Conrail facing challenge in Northeast

October 09, 1990|By Knight-Ridder News Service

PHILADELPHIA -- For the first time in almost two decades, TC fierce battle between two large, financially healthy railroads is about to erupt in the Northeastern states.

On one side is the defending champion, Philadelphia-based Conrail, the company that became the region's only major freight railroad when it was formed in 1976 out of the bankrupt shells of six other companies.

After five years of heavy losses, Conrail has been a solid performer since 1981, in part because the 13,000-mile system has a near-monopoly on rail freight in the Philadelphia area and New Jersey, including the port of New York.

The challenger invading Conrail's territory in a big way is the Canadian Pacific Rail division of CP Ltd., a railroad, ocean-shipping, real estate and natural-resources company that is buying the bankrupt Delaware & Hudson Railway.

The D&H now owned by Guilford Transportation Industries Inc. is a 1,600-mile rail system that uses a combination of its own tracks and operating rights over Conrail track to reach from Montreal and Buffalo, N.Y., to Philadelphia, New York and Washington.

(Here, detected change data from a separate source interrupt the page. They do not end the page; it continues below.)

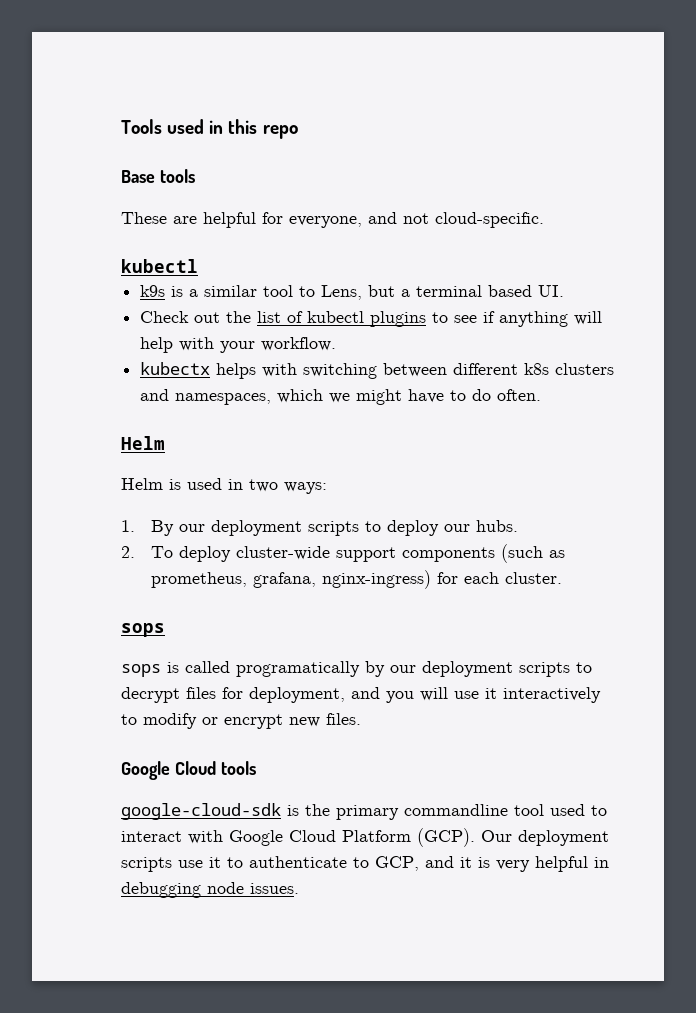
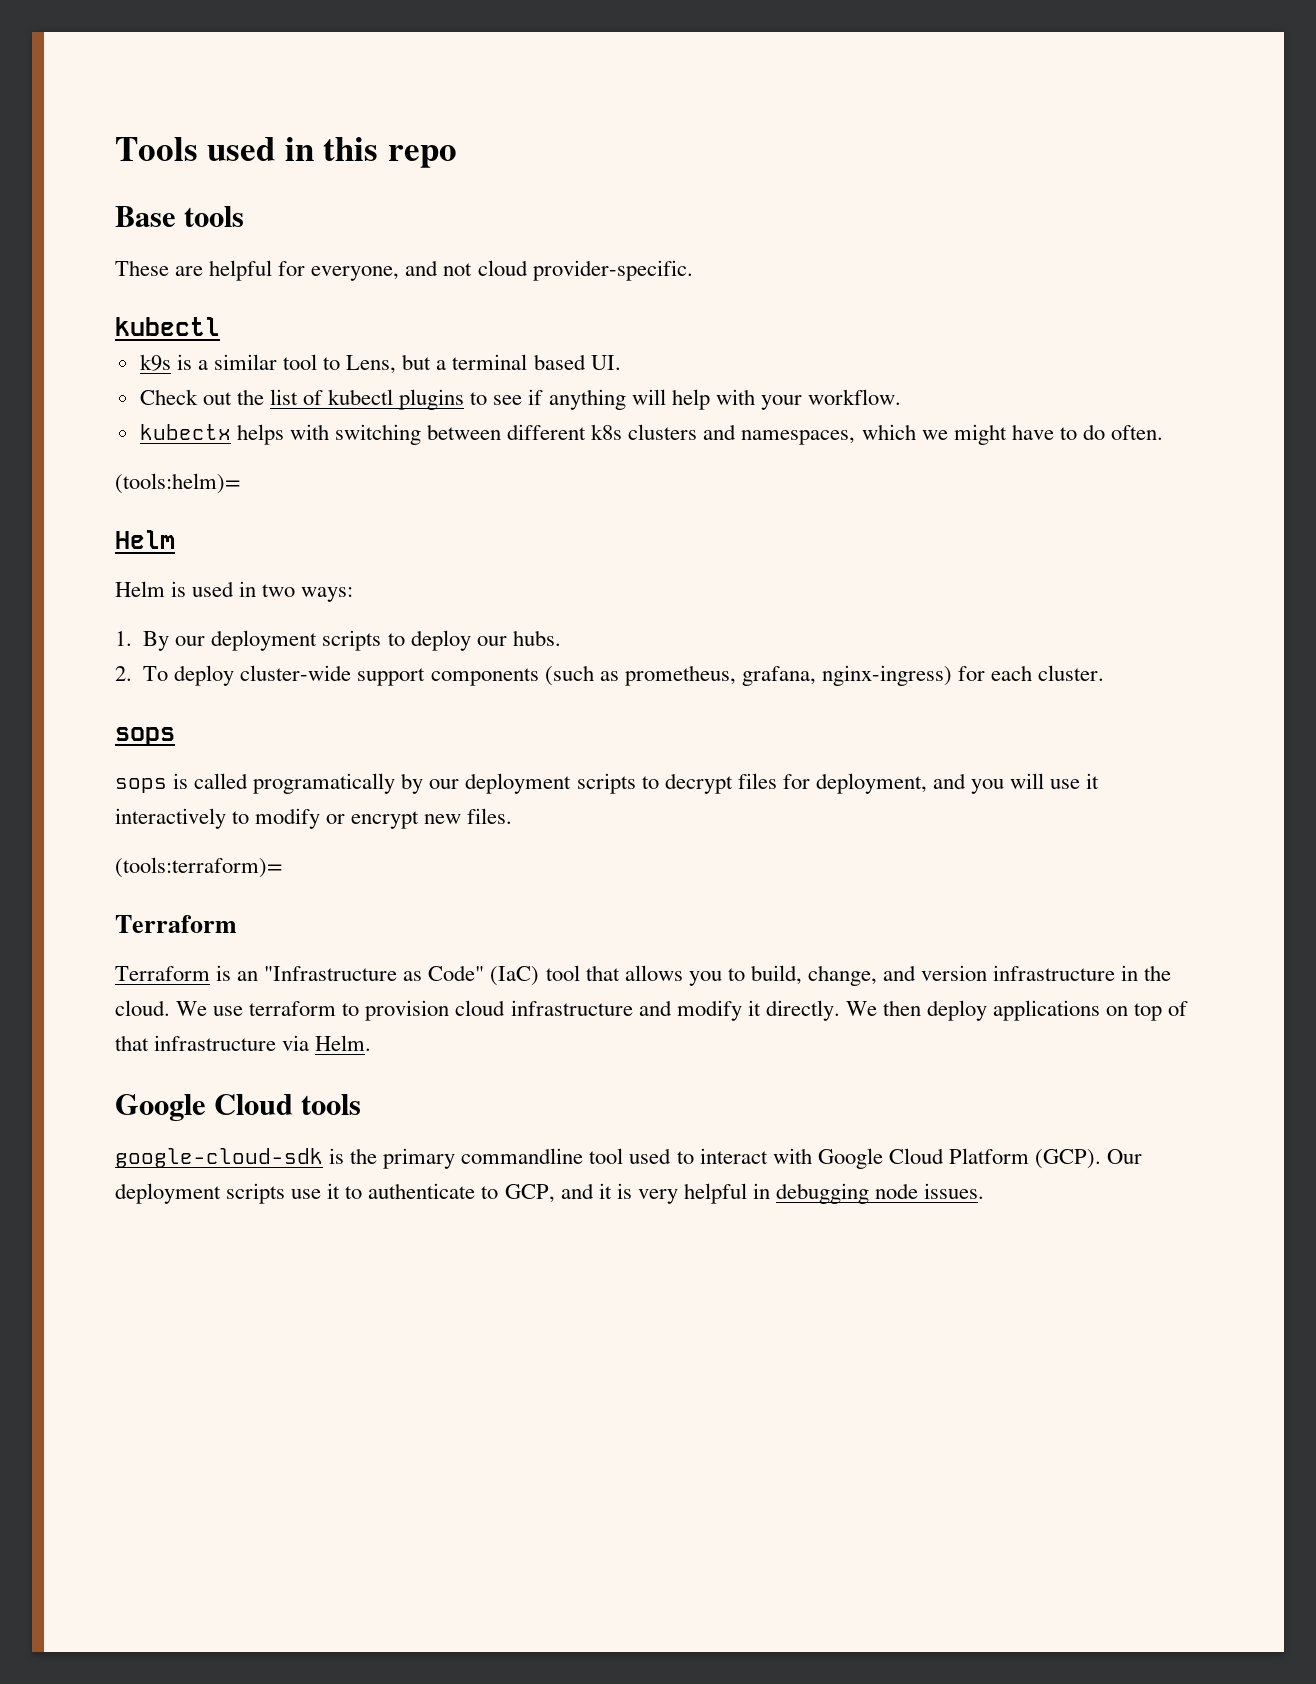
- These are helpful for everyone, and not cloud-specific.
+ These are helpful for everyone, and not cloud provider-specific.
+ (tools:helm)=
+ (tools:terraform)=
+ Terraform
+ Terraform is an "Infrastructure as Code" (IaC) tool that allows you to build, change, and version infrastructure in the cloud. We use terraform to provision cloud infrastructure and modify it directly. We then deploy applications on top of that infrastructure via Helm.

Canadian cargo now shipped through the ports of Baltimore, New York and Halifax, Nova Scotia, could be redirected through Philadelphia's long-neglected port, CP officials say.

Among the key reasons CP Rail wants the ailing D&H is what Robert J. Ritchie, president of CP Rail, calls the "raw potential" of the Philadelphia port to generate new business for CP Rail's 15,000-mile system.

Shipping companies and port officials are eager for the CP Rail presence in Philadelphia because they expect increased competition to result in lower rates for shippers and increased activity at the city's port.

As eager as CP Rail is to invade Conrail's stronghold, big hurdles remain before CP Rail can buy the D&H. The hurdles mean it could be well into 1991 before real competition between the railroads begins.

The $25 million CP Rail offer for the D&H has been approved by the Interstate Commerce Commission, but it still needs approval of the U.S. bankruptcy court in Wilmington, Del. That action is expected next month.